Instructions to follow: The answer is a single number: the count of lines in the records below that contain the word "actual".

══════════════════════════════

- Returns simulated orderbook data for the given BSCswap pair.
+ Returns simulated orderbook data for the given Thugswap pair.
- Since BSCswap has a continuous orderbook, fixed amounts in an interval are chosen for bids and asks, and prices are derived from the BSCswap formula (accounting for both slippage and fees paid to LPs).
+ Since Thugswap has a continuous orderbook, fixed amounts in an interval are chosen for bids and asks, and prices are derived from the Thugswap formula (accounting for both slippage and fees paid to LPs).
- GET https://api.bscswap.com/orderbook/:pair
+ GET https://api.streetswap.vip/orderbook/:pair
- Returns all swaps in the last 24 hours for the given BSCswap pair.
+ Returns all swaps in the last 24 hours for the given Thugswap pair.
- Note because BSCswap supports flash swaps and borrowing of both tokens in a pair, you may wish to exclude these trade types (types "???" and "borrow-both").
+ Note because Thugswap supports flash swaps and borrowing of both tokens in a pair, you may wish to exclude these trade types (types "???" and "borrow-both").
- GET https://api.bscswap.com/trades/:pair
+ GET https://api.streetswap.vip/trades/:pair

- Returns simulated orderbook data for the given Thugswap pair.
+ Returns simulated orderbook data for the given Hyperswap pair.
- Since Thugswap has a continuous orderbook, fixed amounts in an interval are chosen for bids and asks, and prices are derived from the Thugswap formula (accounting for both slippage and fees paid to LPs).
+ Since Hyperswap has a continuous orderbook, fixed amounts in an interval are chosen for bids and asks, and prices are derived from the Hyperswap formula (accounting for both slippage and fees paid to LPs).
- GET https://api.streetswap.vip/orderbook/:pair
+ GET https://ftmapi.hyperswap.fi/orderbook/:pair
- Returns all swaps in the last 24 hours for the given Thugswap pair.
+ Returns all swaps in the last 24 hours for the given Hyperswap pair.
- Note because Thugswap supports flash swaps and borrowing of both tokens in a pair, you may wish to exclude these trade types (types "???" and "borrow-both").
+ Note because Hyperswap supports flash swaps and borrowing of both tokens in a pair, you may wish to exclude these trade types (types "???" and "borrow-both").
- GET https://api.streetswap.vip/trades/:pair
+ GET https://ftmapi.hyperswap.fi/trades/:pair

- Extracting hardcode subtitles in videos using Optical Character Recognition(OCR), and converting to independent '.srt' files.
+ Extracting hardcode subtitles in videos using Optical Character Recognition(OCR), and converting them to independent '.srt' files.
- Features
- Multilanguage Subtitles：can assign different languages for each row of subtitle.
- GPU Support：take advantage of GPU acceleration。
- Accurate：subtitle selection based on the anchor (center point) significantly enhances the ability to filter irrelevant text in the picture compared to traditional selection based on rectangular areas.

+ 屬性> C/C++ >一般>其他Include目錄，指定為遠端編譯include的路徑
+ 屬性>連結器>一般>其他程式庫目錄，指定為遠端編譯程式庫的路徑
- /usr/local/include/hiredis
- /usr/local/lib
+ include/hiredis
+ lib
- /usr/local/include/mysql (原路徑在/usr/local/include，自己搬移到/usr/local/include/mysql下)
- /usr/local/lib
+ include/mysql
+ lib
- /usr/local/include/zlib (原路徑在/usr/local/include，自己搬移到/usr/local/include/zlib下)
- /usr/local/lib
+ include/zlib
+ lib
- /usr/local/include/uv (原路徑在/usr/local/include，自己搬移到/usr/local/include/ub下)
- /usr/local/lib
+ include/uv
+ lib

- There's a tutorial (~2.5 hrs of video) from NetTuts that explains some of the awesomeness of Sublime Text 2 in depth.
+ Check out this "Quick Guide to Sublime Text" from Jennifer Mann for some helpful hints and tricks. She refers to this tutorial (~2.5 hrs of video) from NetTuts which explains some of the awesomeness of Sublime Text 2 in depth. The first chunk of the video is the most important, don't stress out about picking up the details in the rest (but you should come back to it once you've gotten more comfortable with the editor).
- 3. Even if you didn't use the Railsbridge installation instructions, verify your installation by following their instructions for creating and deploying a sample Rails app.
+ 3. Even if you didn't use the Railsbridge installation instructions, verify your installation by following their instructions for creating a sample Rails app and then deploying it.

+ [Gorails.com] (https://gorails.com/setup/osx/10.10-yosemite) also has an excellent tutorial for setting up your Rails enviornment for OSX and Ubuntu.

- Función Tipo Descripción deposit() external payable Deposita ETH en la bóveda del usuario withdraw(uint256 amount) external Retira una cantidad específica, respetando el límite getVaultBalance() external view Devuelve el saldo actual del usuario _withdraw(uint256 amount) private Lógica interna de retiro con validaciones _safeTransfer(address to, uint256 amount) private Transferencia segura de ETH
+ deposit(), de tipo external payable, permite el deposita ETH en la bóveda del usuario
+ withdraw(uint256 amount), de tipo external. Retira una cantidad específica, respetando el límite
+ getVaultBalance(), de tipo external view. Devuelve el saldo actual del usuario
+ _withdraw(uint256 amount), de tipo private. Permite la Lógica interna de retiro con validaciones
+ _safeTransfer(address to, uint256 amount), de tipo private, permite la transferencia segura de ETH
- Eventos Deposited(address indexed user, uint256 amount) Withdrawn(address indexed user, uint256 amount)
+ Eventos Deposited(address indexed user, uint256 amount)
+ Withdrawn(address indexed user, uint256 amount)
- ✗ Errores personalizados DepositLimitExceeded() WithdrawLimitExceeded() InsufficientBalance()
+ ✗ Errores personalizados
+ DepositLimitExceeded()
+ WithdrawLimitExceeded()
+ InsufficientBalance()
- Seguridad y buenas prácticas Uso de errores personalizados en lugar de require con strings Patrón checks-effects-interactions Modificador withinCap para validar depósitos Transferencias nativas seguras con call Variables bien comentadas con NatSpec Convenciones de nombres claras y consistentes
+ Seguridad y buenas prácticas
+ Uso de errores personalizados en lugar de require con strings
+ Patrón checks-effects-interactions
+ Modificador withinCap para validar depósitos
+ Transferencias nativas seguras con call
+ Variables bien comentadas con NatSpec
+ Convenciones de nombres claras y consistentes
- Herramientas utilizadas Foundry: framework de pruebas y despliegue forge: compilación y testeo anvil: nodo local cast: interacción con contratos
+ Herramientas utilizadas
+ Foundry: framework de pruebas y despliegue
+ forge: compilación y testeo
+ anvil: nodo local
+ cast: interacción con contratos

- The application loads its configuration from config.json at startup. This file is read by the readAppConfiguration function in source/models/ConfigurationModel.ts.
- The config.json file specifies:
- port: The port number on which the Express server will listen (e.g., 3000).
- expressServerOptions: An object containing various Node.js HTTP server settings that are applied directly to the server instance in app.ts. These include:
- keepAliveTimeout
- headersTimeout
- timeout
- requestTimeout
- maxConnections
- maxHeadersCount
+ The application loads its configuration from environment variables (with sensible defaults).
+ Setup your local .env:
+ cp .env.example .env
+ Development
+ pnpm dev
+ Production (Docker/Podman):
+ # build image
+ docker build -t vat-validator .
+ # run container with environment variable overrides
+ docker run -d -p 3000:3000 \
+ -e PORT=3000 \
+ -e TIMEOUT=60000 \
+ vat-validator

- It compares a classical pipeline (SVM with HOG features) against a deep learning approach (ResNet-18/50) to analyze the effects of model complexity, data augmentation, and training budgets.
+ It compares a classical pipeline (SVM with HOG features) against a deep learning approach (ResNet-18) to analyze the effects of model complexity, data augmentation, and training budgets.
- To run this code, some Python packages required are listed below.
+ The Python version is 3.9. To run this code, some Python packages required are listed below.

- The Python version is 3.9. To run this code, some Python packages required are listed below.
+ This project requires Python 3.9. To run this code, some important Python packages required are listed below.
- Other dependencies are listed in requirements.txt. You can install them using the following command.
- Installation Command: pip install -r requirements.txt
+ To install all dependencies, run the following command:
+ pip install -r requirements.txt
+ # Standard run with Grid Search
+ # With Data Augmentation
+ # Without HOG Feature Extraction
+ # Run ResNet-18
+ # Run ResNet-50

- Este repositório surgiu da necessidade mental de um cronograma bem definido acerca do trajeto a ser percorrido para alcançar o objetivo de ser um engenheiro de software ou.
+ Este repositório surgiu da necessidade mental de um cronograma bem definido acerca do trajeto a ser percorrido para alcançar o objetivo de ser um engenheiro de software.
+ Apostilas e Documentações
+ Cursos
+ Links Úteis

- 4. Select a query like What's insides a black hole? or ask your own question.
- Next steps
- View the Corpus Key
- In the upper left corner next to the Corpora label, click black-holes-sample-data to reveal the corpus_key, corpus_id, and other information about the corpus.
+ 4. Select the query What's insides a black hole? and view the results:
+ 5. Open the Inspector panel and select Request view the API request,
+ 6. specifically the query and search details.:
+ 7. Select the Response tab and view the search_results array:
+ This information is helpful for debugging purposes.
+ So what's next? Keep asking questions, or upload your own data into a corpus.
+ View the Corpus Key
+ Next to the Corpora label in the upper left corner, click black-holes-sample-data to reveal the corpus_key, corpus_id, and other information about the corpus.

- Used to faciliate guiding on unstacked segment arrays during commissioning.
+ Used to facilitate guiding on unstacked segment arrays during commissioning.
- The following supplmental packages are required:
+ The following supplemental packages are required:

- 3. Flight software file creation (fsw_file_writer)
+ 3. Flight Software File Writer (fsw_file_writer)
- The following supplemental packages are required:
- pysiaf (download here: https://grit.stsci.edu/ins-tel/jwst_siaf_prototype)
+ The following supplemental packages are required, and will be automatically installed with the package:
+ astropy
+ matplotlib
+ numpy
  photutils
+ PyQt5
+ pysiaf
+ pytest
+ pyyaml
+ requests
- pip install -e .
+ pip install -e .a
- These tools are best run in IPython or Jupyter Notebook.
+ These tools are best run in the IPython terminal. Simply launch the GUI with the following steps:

══════════════════════════════

Result for this task: 2